### Task item
Search the records for the string "Array". Copy each line where it occurs.

### Supplied entries
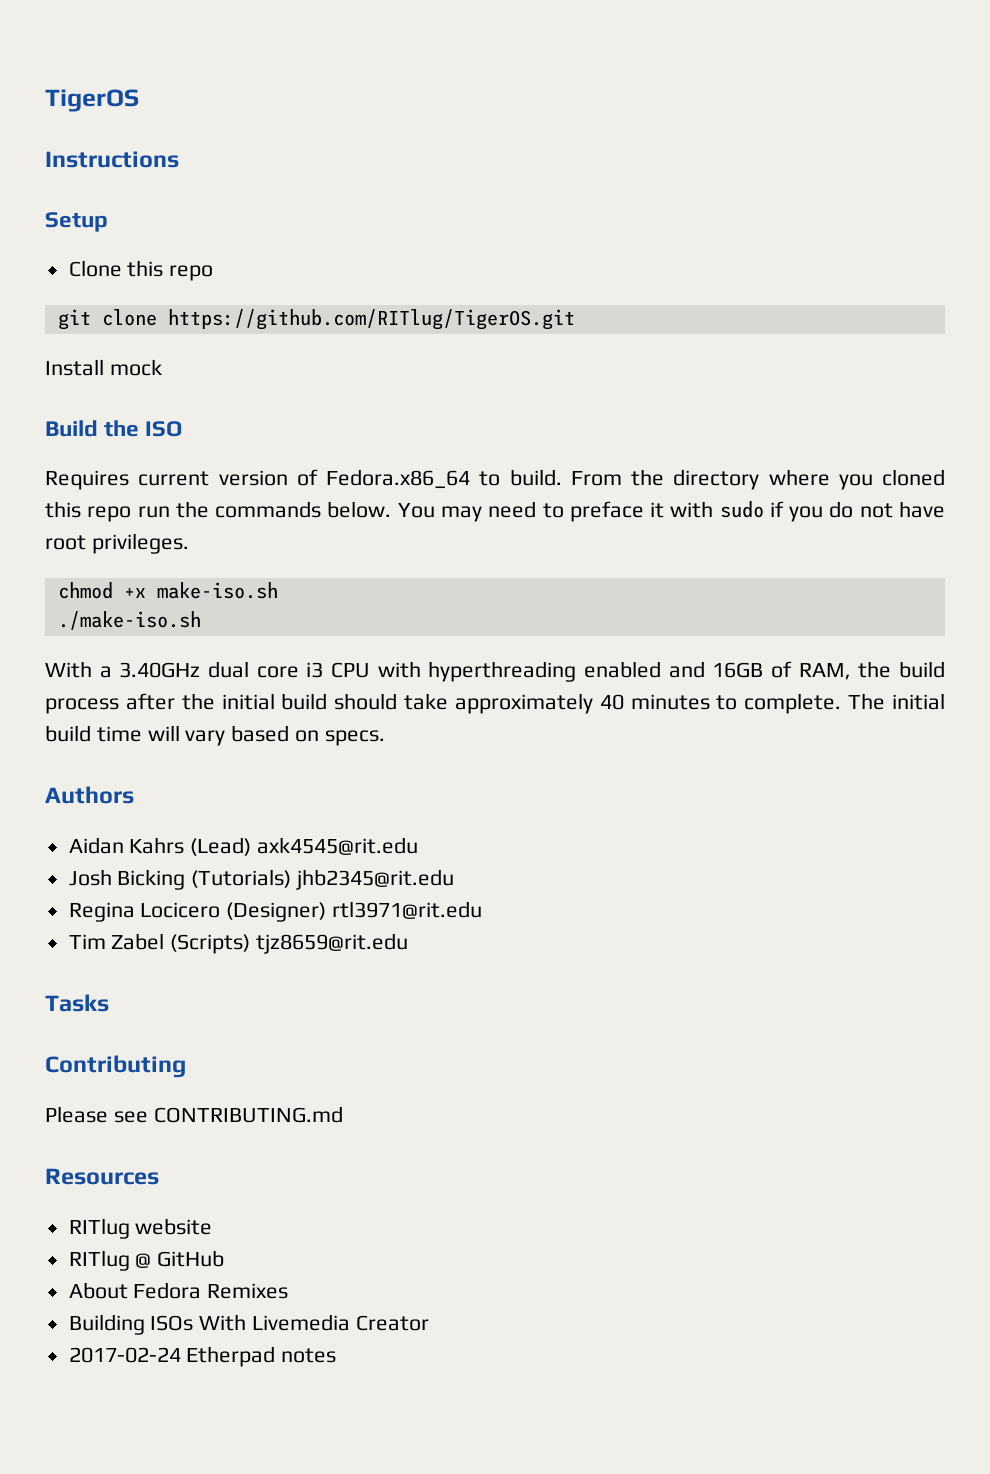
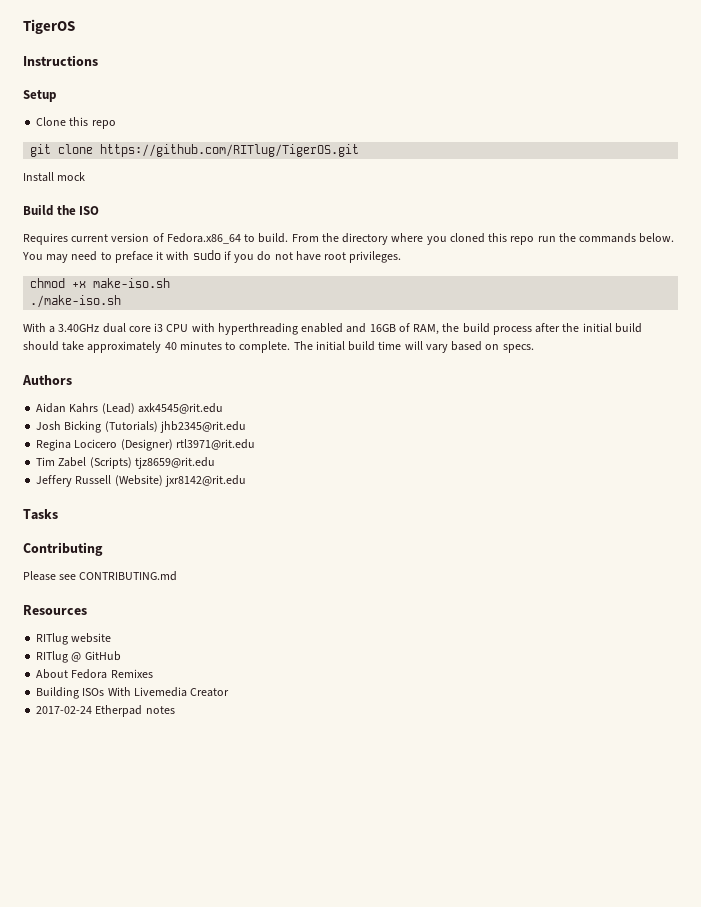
(409, 943) none -> [36,475,246,487] // Jeffery Russell (Website) jxr8142@rit.edu

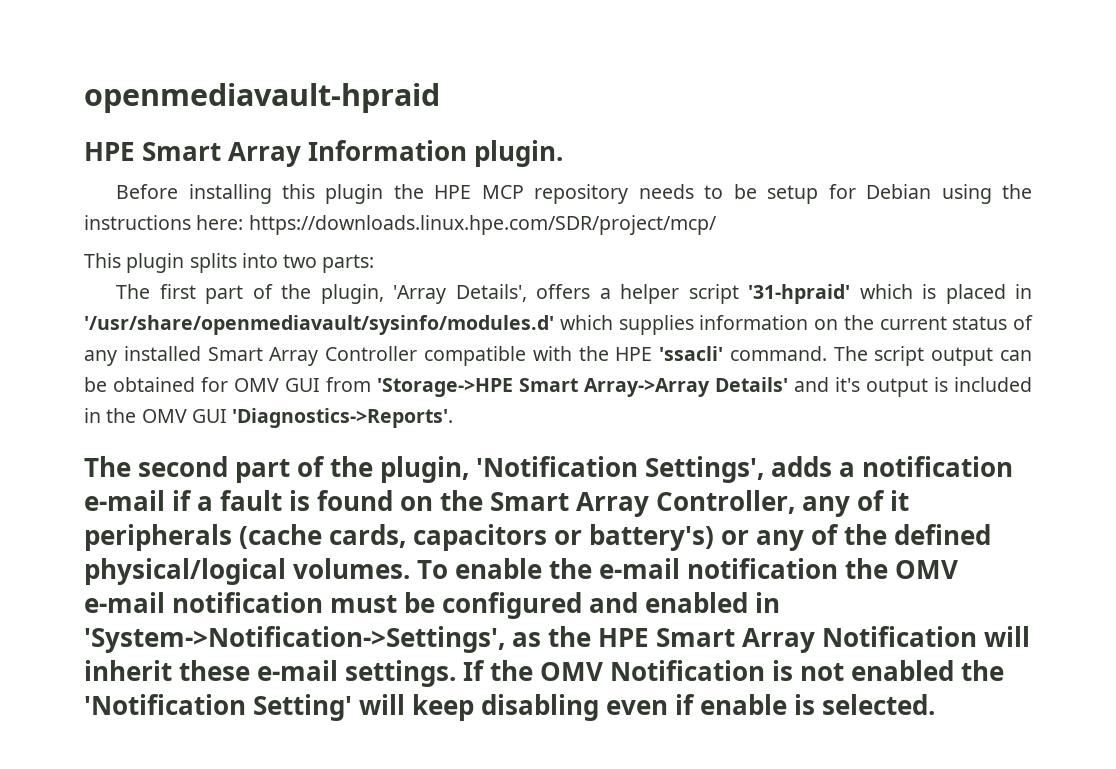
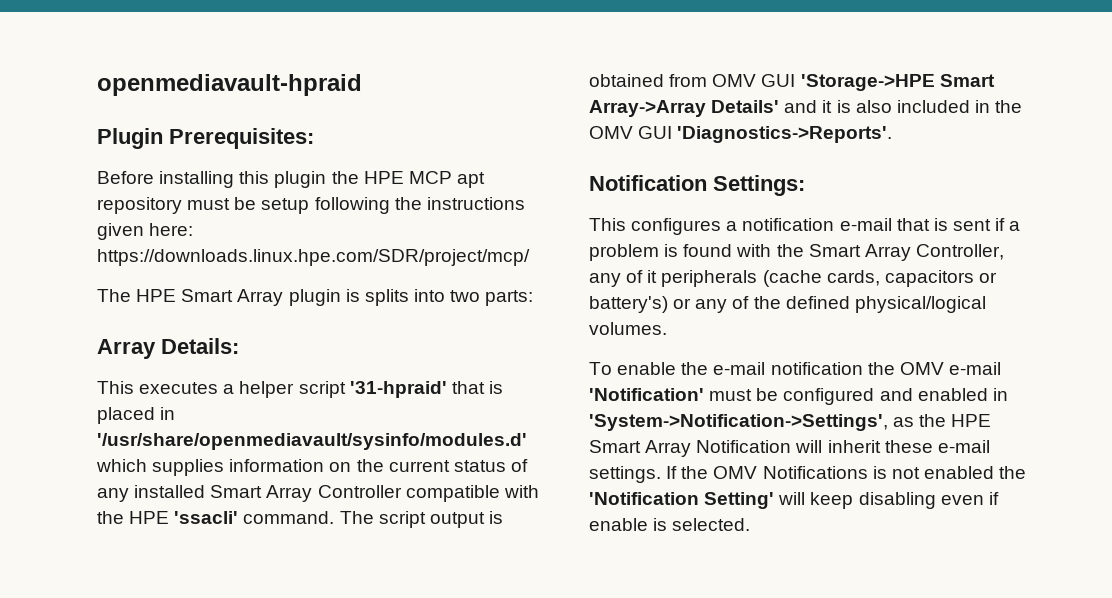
[84,140,564,167] HPE Smart Array Information plugin. -> [97,128,314,149] Plugin Prerequisites:
[534,184,992,204] repository needs to be setup for Debian using -> [456,172,485,188] [97,197,390,214] apt repository must be setup following
(191, 222) none -> [97,223,144,240] given
[84,253,375,273] [116,284,591,304] This plugin splits into two parts: // The first part of the plugin, 'Array Details', offers -> [97,289,534,306] [97,338,239,359] [97,381,219,394] The HPE Smart Array plugin is splits into two parts: // Array Details: // This executes
[859,284,913,299] which -> [451,381,485,394] that
[1000,350,1033,361] [84,377,371,392] can be obtained for OMV GUI from -> [488,511,503,524] [589,74,796,87] is obtained from OMV GUI
[835,377,948,397] it's output is -> [822,100,892,113] it is also
[84,456,1014,483] [84,490,165,511] The second part of the plugin, 'Notification Settings', adds a notification e-mail -> [589,175,805,196] [589,218,991,235] Notification Settings: // This configures a notification e-mail that is sent
[220,490,283,511] fault -> [589,244,659,261] problem
[400,496,434,511] on -> [736,244,772,257] with
(411, 568) none -> (667, 328) //
[172,592,324,613] notification -> [589,388,704,401] 'Notification'
[610,660,766,681] Notification -> [762,466,868,479] Notifications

### Solution to the problem
[84,140,564,167] HPE Smart Array Information plugin. -> [97,128,314,149] Plugin Prerequisites:
[84,253,375,273] [116,284,591,304] This plugin splits into two parts: // The first part of the plugin, 'Array Details', offers -> [97,289,534,306] [97,338,239,359] [97,381,219,394] The HPE Smart Array plugin is splits into two parts: // Array Details: // This executes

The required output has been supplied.